Can Cricket chirp frequency predict temperature?
Final Project
Intro to Data Science (DS 210)
In this project, I will demonstrate knowledge and understanding of the data life cycle by exploring the following question: Can the outside temperature be estimated by the frequency of cricket chirps?
The dataset is made up of 59 rows of values counting the cricket chirps per 15 second interval and the temperature in Farenheight. For the Chirps15s feature as imported from the original source, the average chirps were 34.5, with a minimum of 12.5, and a maximum number of 361. For the TempFarenheight feature, the average temperature was 64.8, with a minimum of 6, and a maximum of 80.5.
Exploratory Data Analysis
Within the Chirps15s feature of the dataframe, there is one obvious outlier of 361 chirps. df.describe() gives us Q1, Q2 and Q3 (22.75, 29.75 and 35 respectively) - bringing us to an IQR of 12.25. Anything above 53.375 or below 10.5 falls as an outlier. 361 could be an input error - 36.1 missing a decimal point. The temperature associated with this number 73 degrees is not repeated in the data, but 73.5 degrees had a count of 35 chirps, and 72.5 degrees had a count of 36.2 and and 37.1 chirps. 36.1 is within that range and will be adjusted accordingly using df["Chirps15s"] = df["Chirps15s"].replace([361.000],36.1). In a larger dataset I would prefer to remove the row, but given the scant 59 rows here, this seems the best option.
There is one missing value in the Chirps15s feature, corresponding to the temperature of 67 degrees. The average number of chirps for that temperature is 29.5, and I will be replacing the missing value with that using df["Chirps15s"] = df["Chirps15s"].fillna(29.5).
Within the TempFarenheight feature the standout outlier is a temperature of 6 degrees, with a corresponding 25 chirps. This seems to be an unreasonable temperature for a cricket, being 26 degrees below freezing. This looks like it could be another input error with a misplaced decimal point, but the other entry for 60 degrees is 21.3 chirps which seems farther off than the previous instance in the Chirps15s feature. The row was removed using df = df[df.TempFarenheight > 32].
There is one missing value within the TempFarenheight feature, with a chirp count of 30. Given there are no other chirp counts of thirty to compare it to, this row will also be removed using df = df.dropna()
Within the newly cleaned data, we can look at both the median and mean for the Chirps15s and TempFarenheight features. The mean was found using df.describe() giving us 28.95 and 65.86 respectively.

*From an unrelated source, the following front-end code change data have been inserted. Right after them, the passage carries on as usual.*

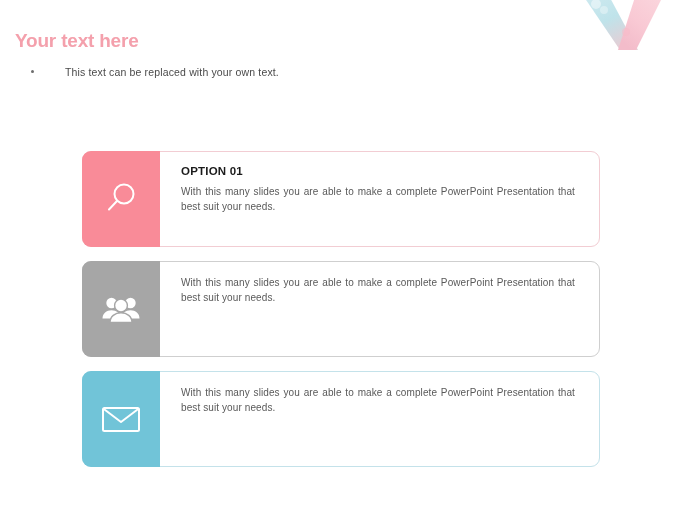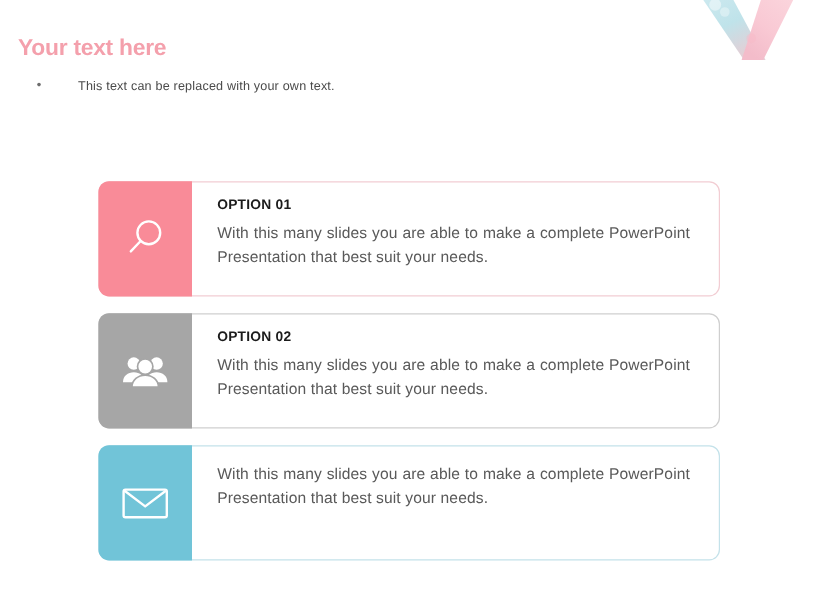--- a/index.html
+++ b/index.html
@@ -102,21 +102,21 @@
     box-sizing: border-box;
   }
   .card-title {
     font-size: 11.5px;
     font-weight: bold;
     color: #1b1b1b;
     letter-spacing: 0.2px;
     margin-bottom: 7px;
   }
   .card-desc {
-    font-size: 13px;
+    font-size: 10px;
     line-height: 1.52;
     color: #595959;
     text-align: justify;
     max-width: 394px;
     letter-spacing: 0.1px;
   }
   .icon-svg { display: block; }
 </style>
 </head>
 <body>
@@ -177,21 +177,20 @@
           <circle cx="10.5" cy="11" r="5.2" fill="#ffffff"></circle>
           <path d="M1.5 26.5c0-5 4-8.2 9-8.2s9 3.2 9 8.2z" fill="#ffffff"></path>
           <circle cx="29.5" cy="11" r="5.2" fill="#ffffff"></circle>
           <path d="M20.5 26.5c0-5 4-8.2 9-8.2s9 3.2 9 8.2z" fill="#ffffff"></path>
           <circle cx="20" cy="13.5" r="6.4" fill="#ffffff" stroke="#a6a6a6" stroke-width="1.4"></circle>
           <path d="M9 30.5c0-6 5-9.8 11-9.8s11 3.8 11 9.8z" fill="#ffffff" stroke="#a6a6a6" stroke-width="1.4"></path>
         </svg>
       </span>
     </div>
     <div class="card-body">
-      <div class="card-title">OPTION 02</div>
       <div class="card-desc">With this many slides you are able to make a complete PowerPoint Presentation that best suit your needs.</div>
     </div>
   </div>
 
   <div class="card">
     <div class="card-border" style="border-color:#c4e2ea"></div>
     <div class="icon-block" style="background:#71c4d8">
       <span>
         <svg class="icon-svg" width="42" height="32" viewBox="0 0 42 32" xmlns="http://www.w3.org/2000/svg" aria-hidden="true">
           <rect x="3" y="5" width="36" height="23" rx="1.5" fill="none" stroke="#ffffff" stroke-width="2"></rect>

The median for chirps was 29.5 (using df["Chirps15s"].median()) anf for the temperature was 67.0 (using df["TempFarenheight"].median()).

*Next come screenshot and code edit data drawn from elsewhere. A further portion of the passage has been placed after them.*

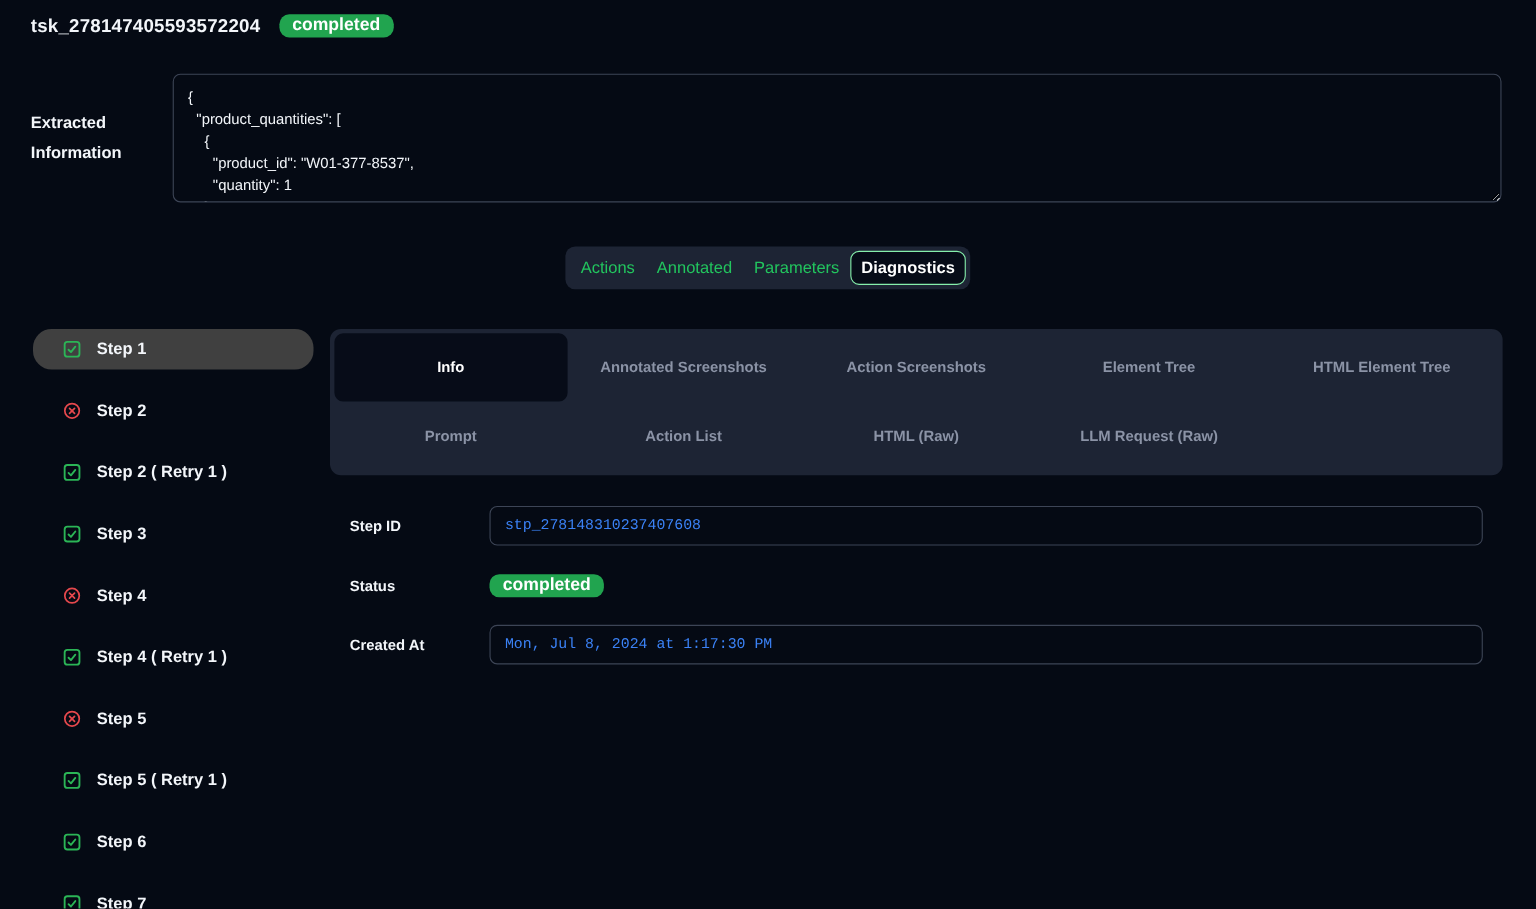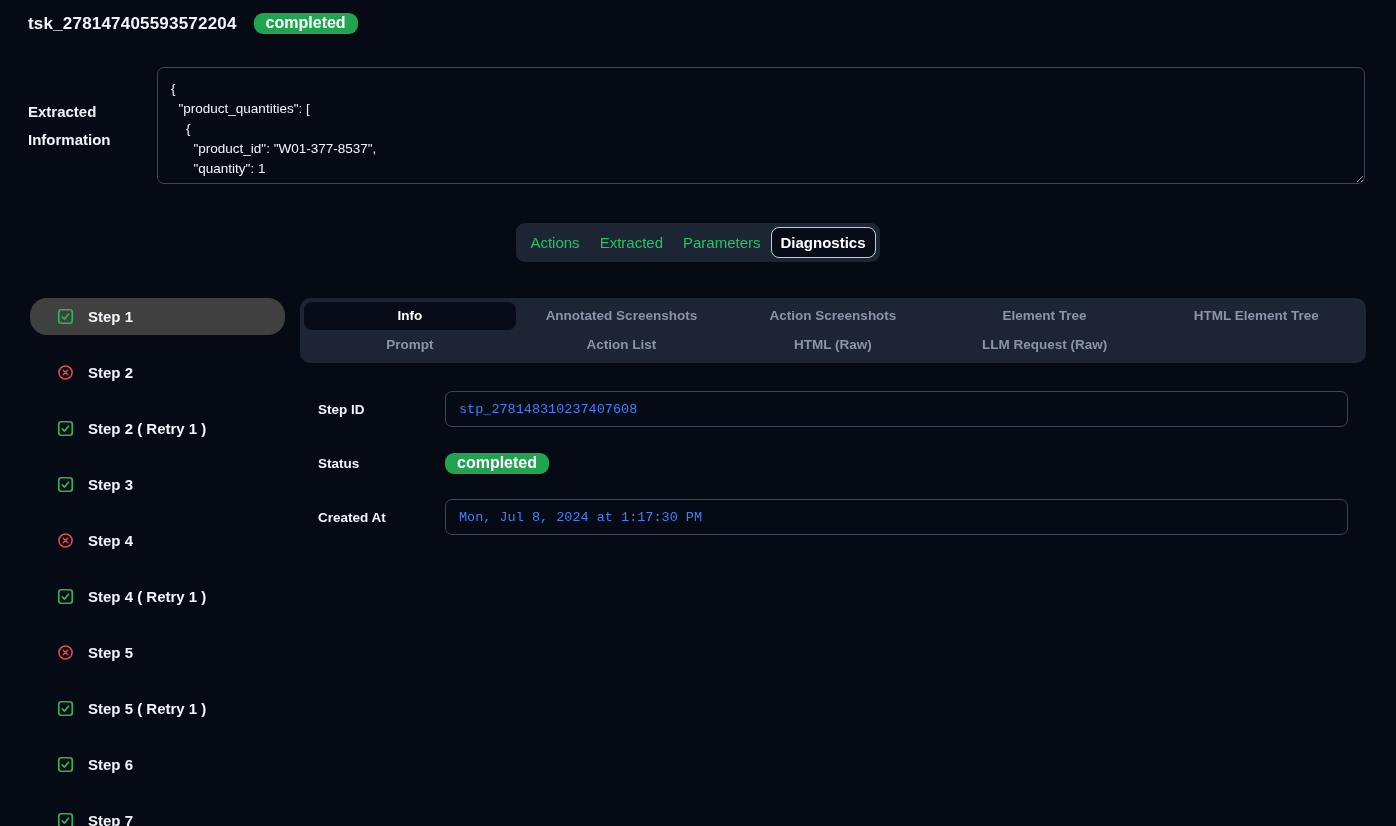--- a/index.html
+++ b/index.html
@@ -80,21 +80,21 @@
 
   
   .subtabs {
     background: #1d2434; border-radius: 10px;
     padding: 4px; display: grid;
     grid-template-columns: repeat(5, 1fr);
     row-gap: 1px;
   }
   .subtab {
     text-align: center; font-size: 13.5px; font-weight: 600;
-    color: #8b93a6; padding: 6px 2px; border-radius: 8px;
+    color: #8b93a6; padding: 23px 2px; border-radius: 8px;
     cursor: pointer; line-height: 16px;
   }
   .subtab.active { background: #070c18; color: #ffffff; font-weight: 700; }
 
   
   .fields { margin-top: 28px; padding: 0 18px; }
   .field-row { display: flex; align-items: center; margin-bottom: 18px; }
   .field-label { width: 127px; flex: 0 0 127px; font-size: 13.5px; font-weight: 700; }
   .field-input {
     flex: 1; height: 36px;
@@ -123,21 +123,21 @@
       "quantity": 1
     }
   ]
 }</textarea>
   </div>
 </div>
 
 <div class="tabs-row">
   <div class="tabbar">
     <div class="tab">Actions</div>
-    <div class="tab">Extracted</div>
+    <div class="tab">Annotated</div>
     <div class="tab">Parameters</div>
     <div class="tab active">Diagnostics</div>
   </div>
 </div>
 
 <div class="content">
 
   <div class="steps-col">
 
     <div class="step-item active">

The cleaned dataset was then exported to be further examined using KNIME - df.to_csv("tidy_crickets.csv") creating the following scatter plot:
Refining the Question
At this point in the Data Science Life Cycle, it is time to step back and look at the results so far - asking if there is any reason to change the original question. Looking at the scatter point, there is no reason to change the original question - there appears to be a strong correlation between the temperature and the number of chirps per 15 second interval. If there had been a weak relationship, or none at all, we may have needed to change the question and reexamine the data for different possible findings, but it is with confidence that I can proceed to the next step of the life cycle, model building.
Model Building
I used KNIME to build a linear regression model to predict the temperature based on the number of cricket chirps heard in 15 seconds. Linear regression is a type of supervised learning that uses one value to predict another value. This model is a simple regression, as there are only two variables to be looked at.

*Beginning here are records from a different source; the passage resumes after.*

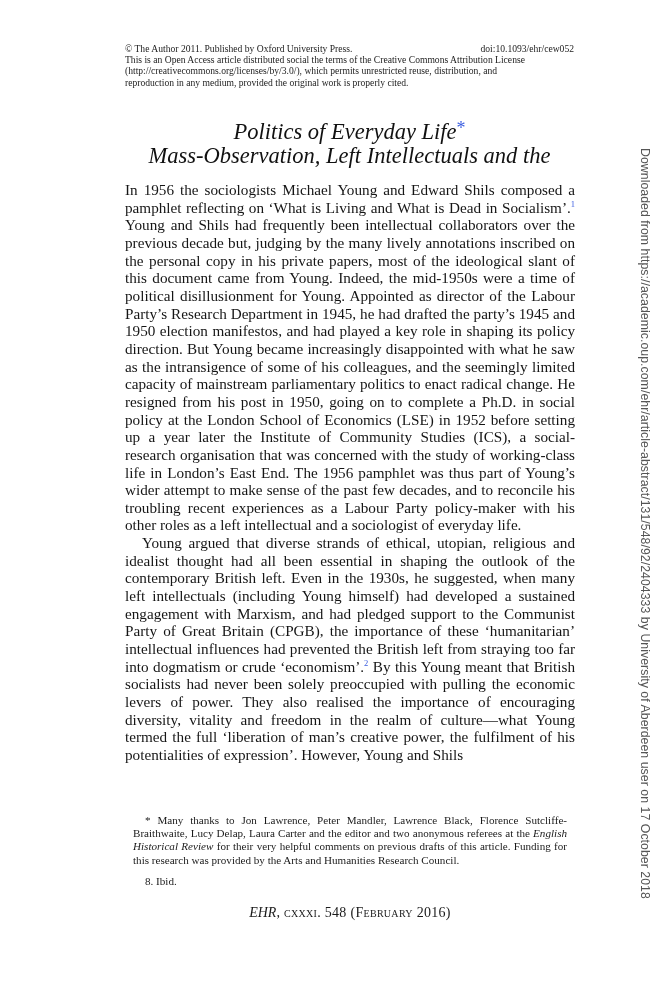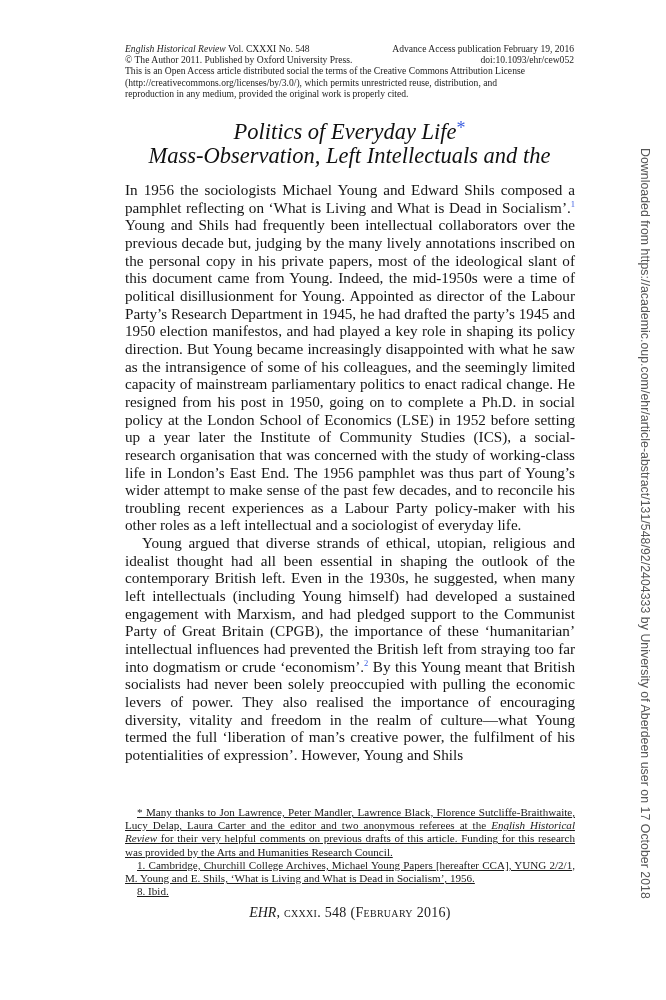--- a/index.html
+++ b/index.html
@@ -19,44 +19,40 @@
 
   .body { position: absolute; left: 125px; top: 181px; width: 450px;
           font-size: 15.2px; line-height: 17.65px; text-align: justify; color: #151515;
           hyphens: none; }
   .body p { margin: 0; font-family: Liberation Serif, serif; }
   .body p + p { text-indent: 17px; }
   .fnref { color: #3a5de0; font-size: 8.5px; vertical-align: 6px; line-height: 0; }
 
   .footnotes { position: absolute; left: 125px; top: 806px; width: 450px;
                font-size: 11.1px; line-height: 13.2px; text-align: justify; color: #1a1a1a; }
-  .footnotes p { margin: 0; text-indent: 12px; text-decoration: underline; }
+  .footnotes p { margin: 8px; text-indent: 12px; }
   .footnotes i { font-style: italic; }
 
   .footer { position: absolute; left: 125px; top: 905px; width: 450px; text-align: center;
             font-size: 14px; line-height: 16px; color: #1a1a1a; }
   .footer i { font-style: italic; }
   .sc { font-variant: small-caps; letter-spacing: 0.3px; }
 
   .side { position: absolute; left: 634px; top: 148px; width: 20px; height: 800px; }
   .side span { position: absolute; left: 0; top: 0; transform-origin: 0 0;
                transform: translate(18px, 0) rotate(90deg);
                font-family: "Liberation Sans", "DejaVu Sans", sans-serif;
                font-size: 12.3px; color: #555; white-space: nowrap; letter-spacing: 0.05px; }
 </style>
 </head>
 <body>
 
 <div class="page">
 
   <div class="header">
-    <div class="row">
-      <span><i>English Historical Review</i><span> Vol. CXXXI No. 548</span></span>
-      <span>Advance Access publication February 19, 2016</span>
-    </div>
     <div class="row">
       <span>© The Author 2011. Published by Oxford University Press.</span>
       <span>doi:10.1093/ehr/cew052</span>
     </div>
     <div class="line">This is an Open Access article distributed social the terms of the Creative Commons Attribution License</div>
     <div class="line">(http://creativecommons.org/licenses/by/3.0/), which permits unrestricted reuse, distribution, and</div>
     <div class="line">reproduction in any medium, provided the original work is properly cited.</div>
   </div>
 
   <div class="title">
@@ -64,21 +60,20 @@
     <div>Mass-Observation, Left Intellectuals and the</div>
   </div>
 
   <div class="body">
     <p><span>In 1956 the sociologists Michael Young and Edward Shils composed a pamphlet reflecting on ‘What is Living and What is Dead in Socialism’.</span><span class="fnref">1</span><span> Young and Shils had frequently been intellectual collaborators over the previous decade but, judging by the many lively annotations inscribed on the personal copy in his private papers, most of the ideological slant of this document came from Young. Indeed, the mid-1950s were a time of political disillusionment for Young. Appointed as director of the Labour Party’s Research Department in 1945, he had drafted the party’s 1945 and 1950 election manifestos, and had played a key role in shaping its policy direction. But Young became increasingly disappointed with what he saw as the intransigence of some of his colleagues, and the seemingly limited capacity of mainstream parliamentary politics to enact radical change. He resigned from his post in 1950, going on to complete a Ph.D. in social policy at the London School of Economics (LSE) in 1952 before setting up a year later the Institute of Community Studies (ICS), a social-research organisation that was concerned with the study of working-class life in London’s East End. The 1956 pamphlet was thus part of Young’s wider attempt to make sense of the past few decades, and to reconcile his troubling recent experiences as a Labour Party policy-maker with his other roles as a left intellectual and a sociologist of everyday life.</span></p>
     <p><span>Young argued that diverse strands of ethical, utopian, religious and idealist thought had all been essential in shaping the outlook of the contemporary British left. Even in the 1930s, he suggested, when many left intellectuals (including Young himself) had developed a sustained engagement with Marxism, and had pledged support to the Communist Party of Great Britain (CPGB), the importance of these ‘humanitarian’ intellectual influences had prevented the British left from straying too far into dogmatism or crude ‘economism’.</span><span class="fnref">2</span><span> By this Young meant that British socialists had never been solely preoccupied with pulling the economic levers of power. They also realised the importance of encouraging diversity, vitality and freedom in the realm of culture—what Young termed the full ‘liberation of man’s creative power, the fulfilment of his potentialities of expression’. However, Young and Shils</span></p>
   </div>
 
   <div class="footnotes">
     <p><span>* Many thanks to Jon Lawrence, Peter Mandler, Lawrence Black, Florence Sutcliffe-Braithwaite, Lucy Delap, Laura Carter and the editor and two anonymous referees at the </span><i>English Historical Review</i><span> for their very helpful comments on previous drafts of this article. Funding for this research was provided by the Arts and Humanities Research Council.</span></p>
-    <p>1. Cambridge, Churchill College Archives, Michael Young Papers [hereafter CCA], YUNG 2/2/1, M. Young and E. Shils, ‘What is Living and What is Dead in Socialism’, 1956.</p>
     <p>8. Ibid.</p>
   </div>
 
   <div class="footer">
     <i>EHR</i><span class="sc">, cxxxi. 548 (February 2016)</span>
   </div>
 
   <div class="side">
     <span>Downloaded from https://academic.oup.com/ehr/article-abstract/131/548/92/2404333 by University of Aberdeen user on 17 October 2018</span>
   </div>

The Correlation coefficient from the Linear Correlation module in KNIME (shown above) gave a value of .98. The closer that number is to one, the stronger the relationship between the two variables being considered. As demonstrated previously with the scatter plot, there is a strong correlation between the number of cricket chirps per 15 second interval and the temperature.
A regression line is next created from the data above, and can be used to predict the value of one variable from another. This is a line of best fit - that best fits into the data fed into it, i.e it is at a minimum distance from all points on the plot of that data. The formula to calculate the regression line is:
y = mx + b
In this formula, y represents the value being predicted, what we are solving for. M is the slope of the line we will use for the prediction. X will be the value we feed into the formula to make a prediction on (in this case, a number of chirps in a 15 second period of time), and b is the intercept - the point at which the line meets the x axis of the chart.
The intercept (as output by the Linear Regression Learner function, shown above) is 40.0105.
As a test of the model, I fed 40 chirps into the equation, coming to a result of 75.7 degrees.
Interpretation/Summary
Within the scope of this project, I have followed the Data Science Life Cycle through to its conclusion. I imported data using python and pandas, cleaned the data with feature engineering and removed missing values, plotted the cleaned data, and built a predictive model with linear regression using KNIME. I can safely conclude that the temperature can be predicted based on the number of cricket chirps.